Il 18 gennaio si terranno due iniziative che vedono protagonisti esponenti del Partito democratico appartenenti a correnti interne diverse ma con lo stesso problema: quello di non contare più nulla nell’attuale Pd. A Milano, una parte degli ex franceschiniani che fanno riferimento a Graziano Delrio si riuniranno per discutere temi legati al rilancio economico e sociale del Nord, mentre a Orvieto sarà la volta dell’Assemblea nazionale di “Libertà eguale”, il gruppo che ha in dote l’eredità dei riformisti del Pd, focalizzata su lavoro, riforme e prospettive per una sinistra di governo. Due eventi distinti che riflettono in ogni caso la pluralità di voci all’interno del Pd, in una fase cruciale per la leadership di Elly Schlein.

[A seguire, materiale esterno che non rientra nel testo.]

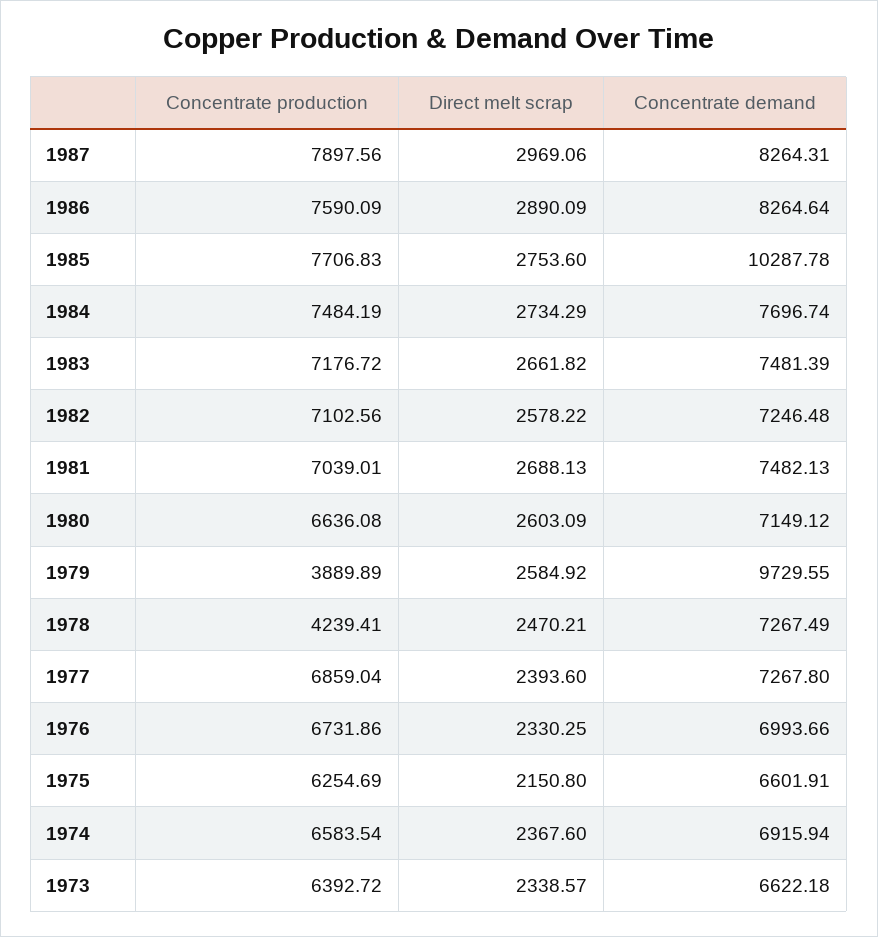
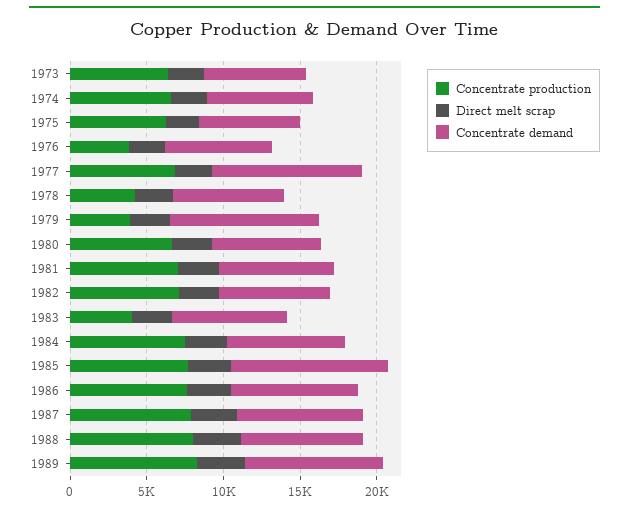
Concentrate production, 1983: 7176.72 -> 4000
Concentrate demand, 1977: 7267.8 -> 10000
Concentrate production, 1976: 6731.86 -> 4000
Concentrate production, 1988: none -> 8000
Direct melt scrap, 1988: none -> 3000
Concentrate demand, 1988: none -> 8000
Concentrate production, 1989: none -> 8000
Direct melt scrap, 1989: none -> 3000
Concentrate demand, 1989: none -> 9000

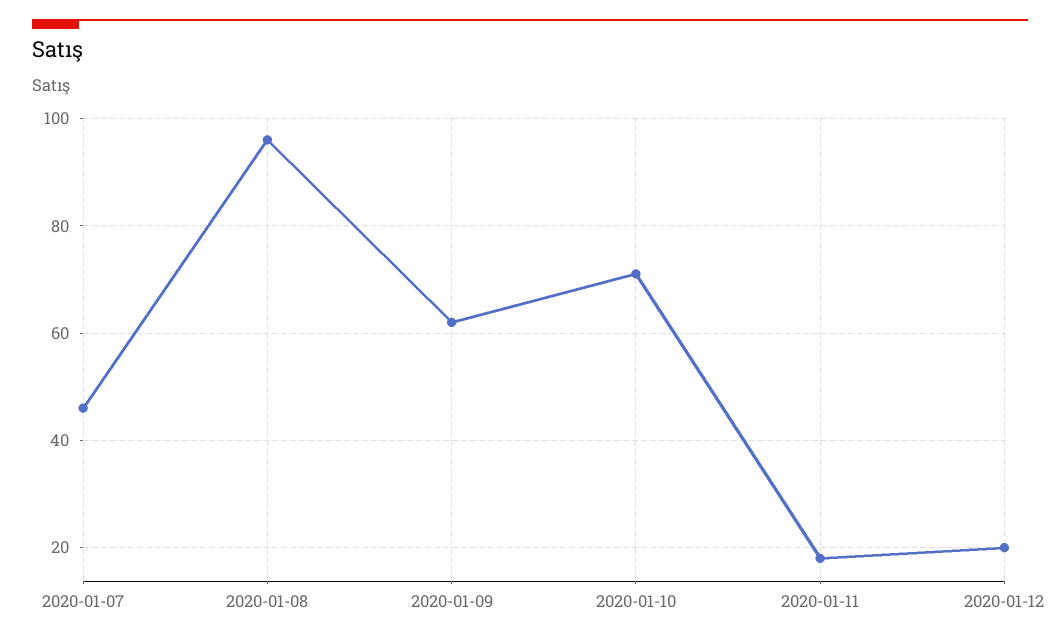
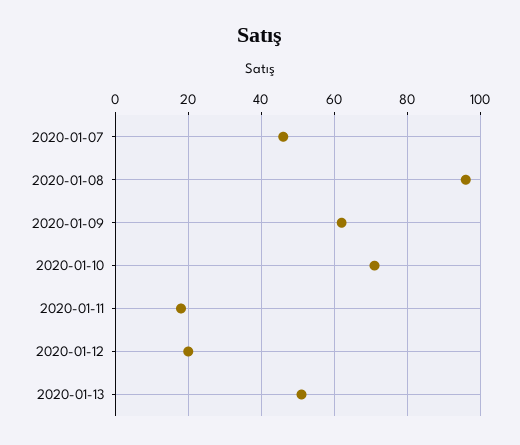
2020-01-13: none -> 50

L’incontro di Milano, promosso sotto l’egida di “Comunità democratica”, vede tra i partecipanti principali, oltre al promotore Delrio, Romano Prodi (che si collegherà da Bologna), Pierluigi Castagnetti ed Ernesto Maria Ruffini. Quest’ultimo ha avuto molte attenzioni dalla stampa dopo le sue dimissioni da direttore dell’Agenzia delle Entrate. Persona riconosciuta capace, erede di una dinastia di democristiani, ma sinceramente privo di qualsiasi “grip” che possa lasciar intravedere un futuro da leader. Ma sarà la star dell’evento e tutti i riflettori saranno puntati su di lui. L’incontro si propone di riaffermare il ruolo della tradizione cattolico-democratica nel panorama politico italiano, e ovviamente nel Pd, con un’attenzione particolare al rilancio del dialogo tra partito e mondi produttivi, un tema cruciale per il Nord Italia.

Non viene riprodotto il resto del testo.